Synthetic aperture for ultrasound is a technique utilizing a wide aperture in both transmit and receive to enhance the ultrasound image quality. The limitation of synthetic aperture is the maximum available aperture size limit determined by the physical size of ultrasound probe. We propose Synthetic-Tracked Aperture Ultrasound (STRATUS) imaging system to overcome the limitation by extending the beamforming aperture size through ultrasound probe tracking. With a setup involving a robotic arm, the ultrasound probe is moved using the robotic arm, while the positions on a scanning trajectory are tracked in real-time. Data from each pose are synthesized to construct a high resolution image. In previous studies, we have demonstrated the feasibility through phantom experiments. However, various additional factors such as real-time data collection or motion artifacts should be taken into account when the in vivo target becomes the subject. In this work, we build a robot-based STRATUS imaging system with continuous data collection capability considering the practical implementation. A curvilinear array is used instead of a linear array to benefit from its wider capture angle. We scanned human forearms under two scenarios: one submerged the arm in the water tank under 10 cm depth, and the other directly scanned the arm from the surface. The image contrast improved 5.51 dB, and 9.96 dB for the underwater scan and the direct scan, respectively. The result indicates the practical feasibility of STRATUS imaging system, and the technique can be potentially applied to the wide range of human body.

Paper Details

Date Published: 6 April 2016
PDF: 7 pages
Proc.
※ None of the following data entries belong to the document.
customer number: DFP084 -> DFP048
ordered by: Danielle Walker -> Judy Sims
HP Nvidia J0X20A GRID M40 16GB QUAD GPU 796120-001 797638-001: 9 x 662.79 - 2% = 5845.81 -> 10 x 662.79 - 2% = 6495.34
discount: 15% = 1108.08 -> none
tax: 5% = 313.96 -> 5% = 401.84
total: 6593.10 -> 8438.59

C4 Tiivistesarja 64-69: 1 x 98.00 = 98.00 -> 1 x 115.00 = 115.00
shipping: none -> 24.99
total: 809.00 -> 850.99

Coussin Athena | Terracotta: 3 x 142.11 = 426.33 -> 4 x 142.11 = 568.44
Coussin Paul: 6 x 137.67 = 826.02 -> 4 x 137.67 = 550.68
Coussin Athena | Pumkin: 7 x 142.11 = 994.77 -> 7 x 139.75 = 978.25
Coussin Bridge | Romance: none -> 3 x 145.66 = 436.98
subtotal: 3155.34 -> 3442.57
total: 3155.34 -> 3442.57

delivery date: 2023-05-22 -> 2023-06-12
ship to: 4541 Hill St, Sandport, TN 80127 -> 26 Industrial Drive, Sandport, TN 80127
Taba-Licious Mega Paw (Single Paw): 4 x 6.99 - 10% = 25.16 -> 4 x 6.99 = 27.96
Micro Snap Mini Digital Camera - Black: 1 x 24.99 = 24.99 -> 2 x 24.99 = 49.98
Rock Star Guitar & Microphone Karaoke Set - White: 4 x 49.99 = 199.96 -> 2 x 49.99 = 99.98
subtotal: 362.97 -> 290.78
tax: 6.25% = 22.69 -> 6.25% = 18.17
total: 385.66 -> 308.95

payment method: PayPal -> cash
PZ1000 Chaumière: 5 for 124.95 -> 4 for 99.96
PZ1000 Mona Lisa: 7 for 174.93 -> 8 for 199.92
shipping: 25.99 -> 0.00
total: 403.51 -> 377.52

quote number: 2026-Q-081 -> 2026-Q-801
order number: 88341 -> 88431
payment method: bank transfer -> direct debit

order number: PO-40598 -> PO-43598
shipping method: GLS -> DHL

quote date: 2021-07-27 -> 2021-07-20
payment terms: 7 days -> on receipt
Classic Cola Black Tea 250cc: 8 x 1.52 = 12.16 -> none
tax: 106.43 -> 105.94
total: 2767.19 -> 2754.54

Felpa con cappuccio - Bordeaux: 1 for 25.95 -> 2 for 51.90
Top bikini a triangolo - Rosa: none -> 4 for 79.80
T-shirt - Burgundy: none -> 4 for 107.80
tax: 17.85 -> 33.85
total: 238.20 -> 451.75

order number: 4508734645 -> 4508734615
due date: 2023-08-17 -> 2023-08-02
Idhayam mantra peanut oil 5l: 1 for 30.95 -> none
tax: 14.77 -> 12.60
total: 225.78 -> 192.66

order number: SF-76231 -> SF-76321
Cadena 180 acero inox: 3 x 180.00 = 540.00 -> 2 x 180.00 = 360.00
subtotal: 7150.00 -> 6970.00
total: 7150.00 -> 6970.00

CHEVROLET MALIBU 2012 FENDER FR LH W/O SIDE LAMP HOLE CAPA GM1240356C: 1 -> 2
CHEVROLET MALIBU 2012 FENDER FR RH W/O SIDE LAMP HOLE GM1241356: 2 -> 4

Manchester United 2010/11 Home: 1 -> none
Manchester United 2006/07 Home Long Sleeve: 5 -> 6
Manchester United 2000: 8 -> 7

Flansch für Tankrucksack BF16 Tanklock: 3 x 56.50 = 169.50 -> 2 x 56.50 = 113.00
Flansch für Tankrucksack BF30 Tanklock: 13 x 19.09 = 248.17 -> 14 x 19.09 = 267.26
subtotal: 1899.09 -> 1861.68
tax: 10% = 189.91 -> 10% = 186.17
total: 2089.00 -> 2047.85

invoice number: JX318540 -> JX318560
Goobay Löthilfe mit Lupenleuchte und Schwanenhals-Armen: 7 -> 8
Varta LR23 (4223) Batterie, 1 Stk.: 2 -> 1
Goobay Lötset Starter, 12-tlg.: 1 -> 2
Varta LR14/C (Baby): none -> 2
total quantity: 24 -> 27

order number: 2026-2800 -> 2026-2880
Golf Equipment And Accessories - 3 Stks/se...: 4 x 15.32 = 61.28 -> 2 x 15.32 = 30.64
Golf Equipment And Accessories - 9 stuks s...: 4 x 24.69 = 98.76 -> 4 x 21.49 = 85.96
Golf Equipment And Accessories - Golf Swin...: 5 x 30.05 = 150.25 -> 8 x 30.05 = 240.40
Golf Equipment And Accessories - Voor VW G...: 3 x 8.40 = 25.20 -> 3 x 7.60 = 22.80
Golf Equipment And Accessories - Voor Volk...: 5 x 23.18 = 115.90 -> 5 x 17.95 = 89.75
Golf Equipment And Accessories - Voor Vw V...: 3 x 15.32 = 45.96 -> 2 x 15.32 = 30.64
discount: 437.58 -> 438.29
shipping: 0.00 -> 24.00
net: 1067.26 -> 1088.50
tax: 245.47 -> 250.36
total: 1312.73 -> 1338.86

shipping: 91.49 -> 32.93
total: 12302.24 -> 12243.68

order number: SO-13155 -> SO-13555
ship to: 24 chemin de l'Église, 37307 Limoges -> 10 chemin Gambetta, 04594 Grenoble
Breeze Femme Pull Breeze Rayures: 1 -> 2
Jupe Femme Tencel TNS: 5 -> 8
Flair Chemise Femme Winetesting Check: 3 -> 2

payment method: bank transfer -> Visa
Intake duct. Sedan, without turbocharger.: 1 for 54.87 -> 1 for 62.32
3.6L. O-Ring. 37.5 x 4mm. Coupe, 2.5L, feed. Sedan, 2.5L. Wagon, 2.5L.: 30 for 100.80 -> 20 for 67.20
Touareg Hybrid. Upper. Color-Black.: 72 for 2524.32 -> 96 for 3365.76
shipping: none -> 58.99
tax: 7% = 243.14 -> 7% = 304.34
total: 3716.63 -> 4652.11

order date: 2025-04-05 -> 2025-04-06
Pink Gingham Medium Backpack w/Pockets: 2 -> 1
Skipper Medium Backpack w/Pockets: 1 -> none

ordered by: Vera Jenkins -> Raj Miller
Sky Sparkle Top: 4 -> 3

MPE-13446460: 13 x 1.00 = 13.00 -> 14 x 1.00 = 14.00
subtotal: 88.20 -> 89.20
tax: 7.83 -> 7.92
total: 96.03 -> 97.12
SPIE 9790, Medical Imaging 2016: Ultrasonic Imaging and Tomography, 97901X (6 April 2016); doi: 10.1117/12.2217278
Show Author Affiliations
Haichong K. Zhang, Johns Hopkins Univ. (United States)
Fereshteh Aalamifar, Johns Hopkins Univ. (United States)
Emad M. Boctor, Johns Hopkins Univ. (United States)

Published in SPIE Proceedings Vol. 9790:
Medical Imaging 2016: Ultrasonic Imaging and Tomography
Neb Duric; Brecht Heyde, Editor(s)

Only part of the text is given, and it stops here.